-- Data for this exercise follows --

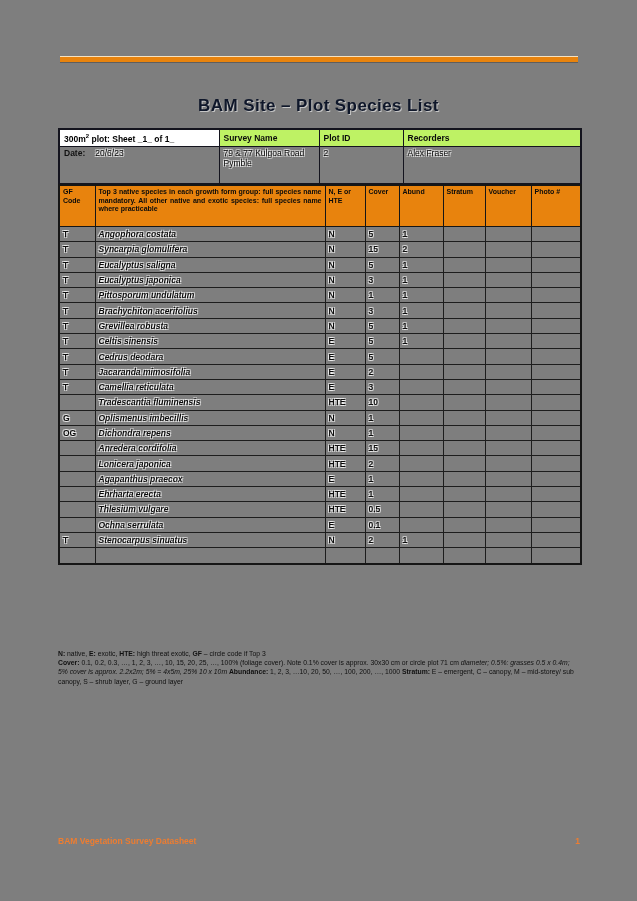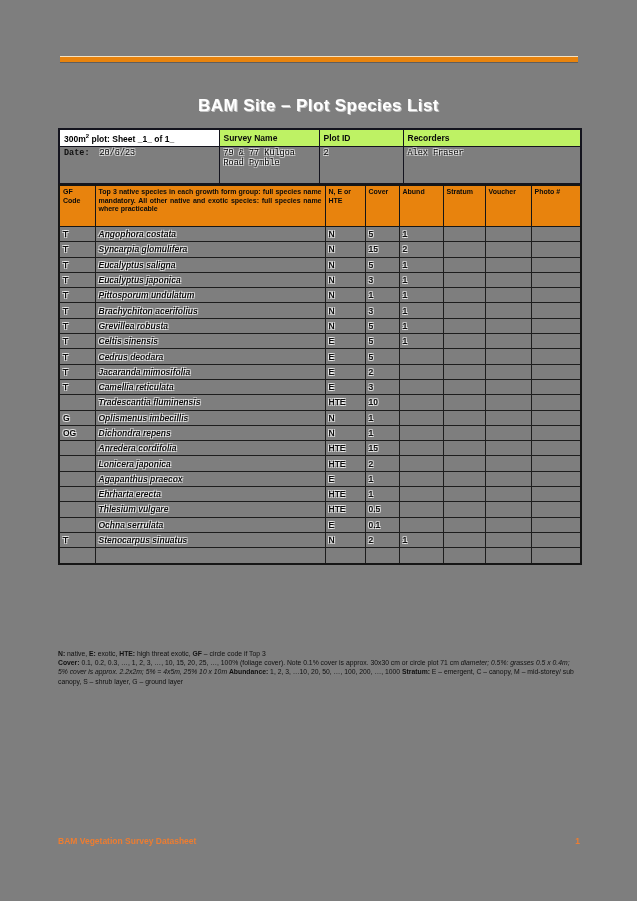"BAM Site – Plot Species" .title { color: #ffffff -> #0f172a }
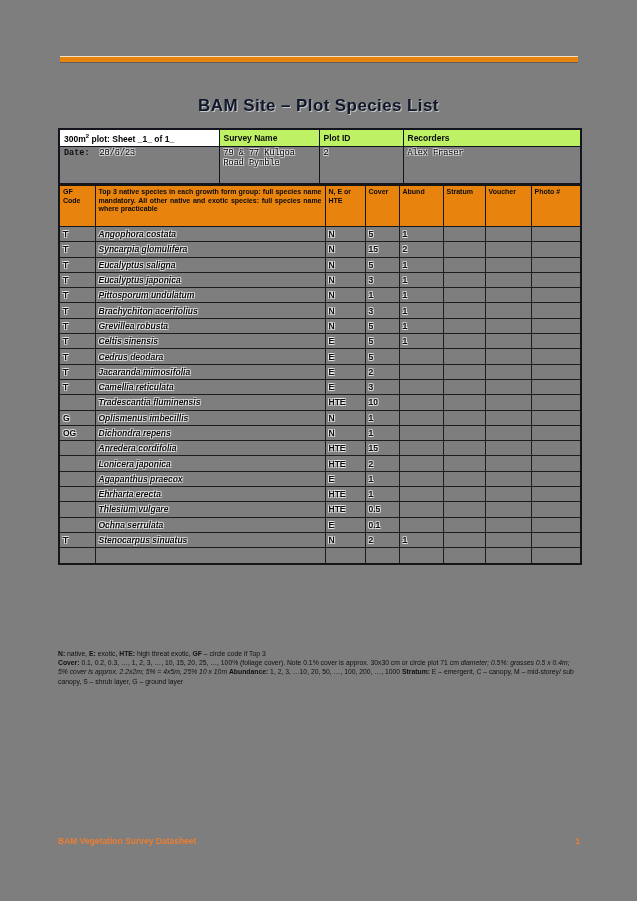"Date: 20/6/23" .info-table .val-row td { font-family: Liberation Mono, monospace -> none }
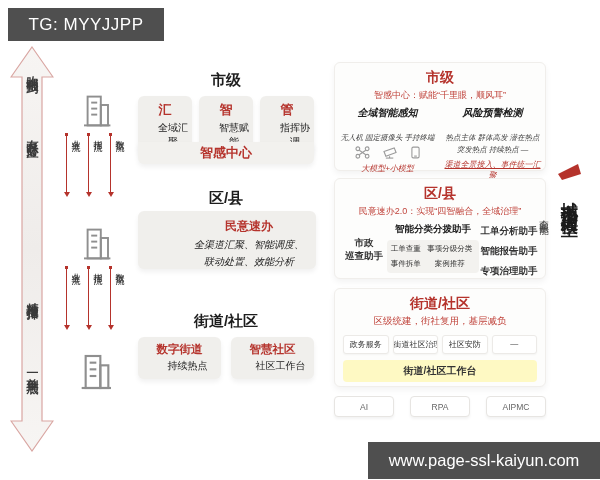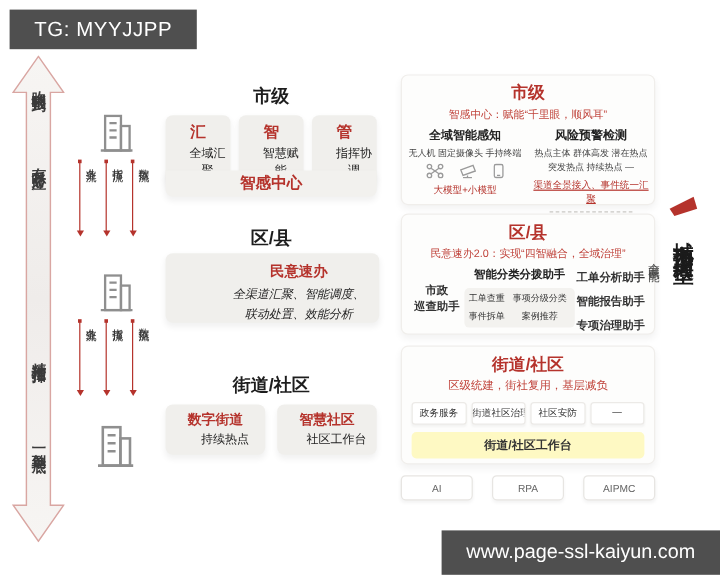"全域智能感知" .p1-cols { font-style: none -> italic }
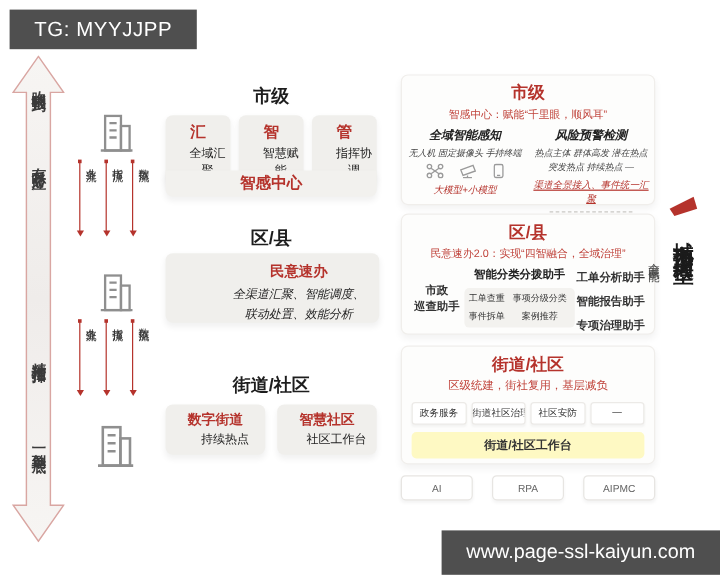"无人机 固定摄像头 手持终端" .tiny { margin-top: 3px -> 13px }
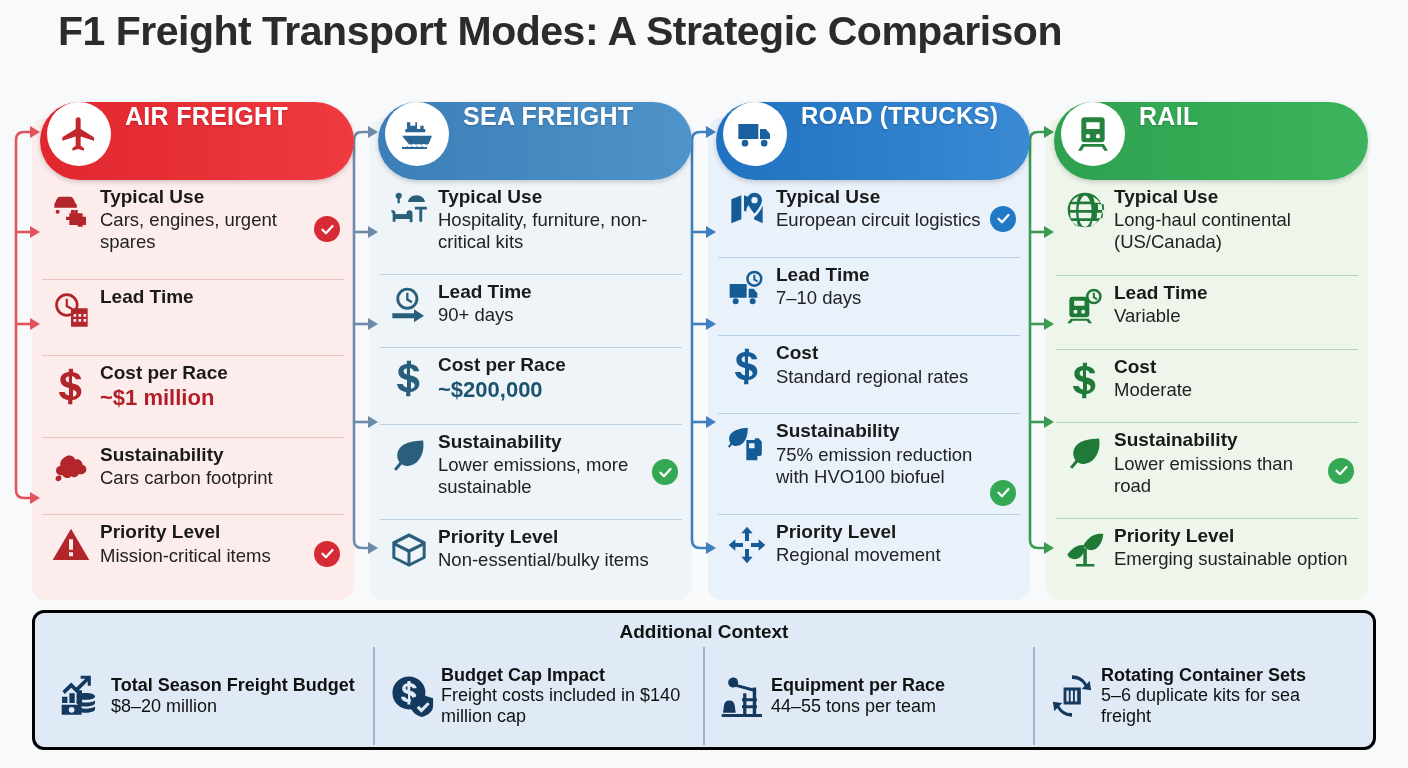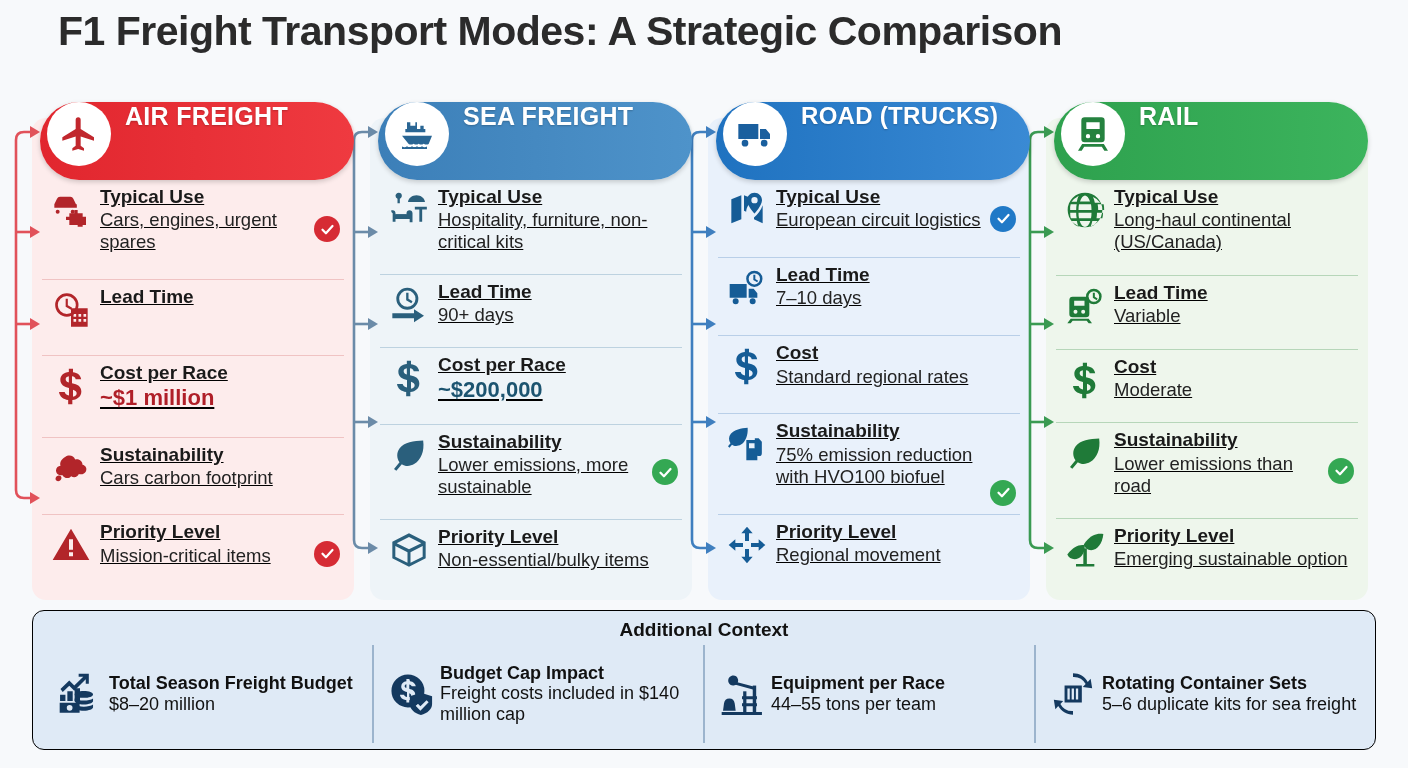"Typical Use" .row-text { text-decoration: underline -> none }
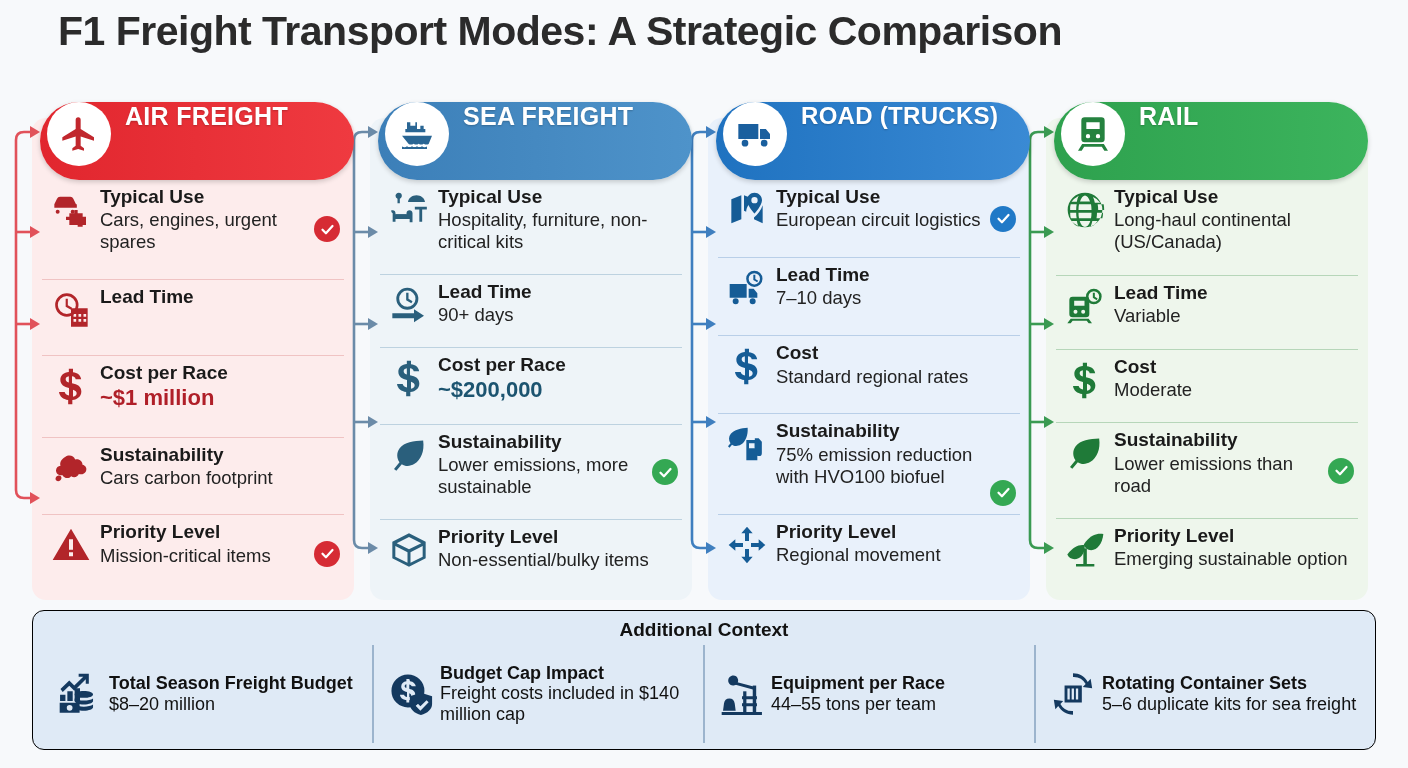"Additional Context" .bottom { border: 1px solid #000000 -> 3px solid #000000 }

-- Data for this exercise concluded --

# Task objective
Once the line holding "Liberation Mono, monospace" is found, set it down along with every line after it through the end of the entries, exactly, leaving the pictures out.

# Solution to this exercise
"Date: 20/6/23" .info-table .val-row td { font-family: Liberation Mono, monospace -> none }
"全域智能感知" .p1-cols { font-style: none -> italic }
"无人机 固定摄像头 手持终端" .tiny { margin-top: 3px -> 13px }
"Typical Use" .row-text { text-decoration: underline -> none }
"Additional Context" .bottom { border: 1px solid #000000 -> 3px solid #000000 }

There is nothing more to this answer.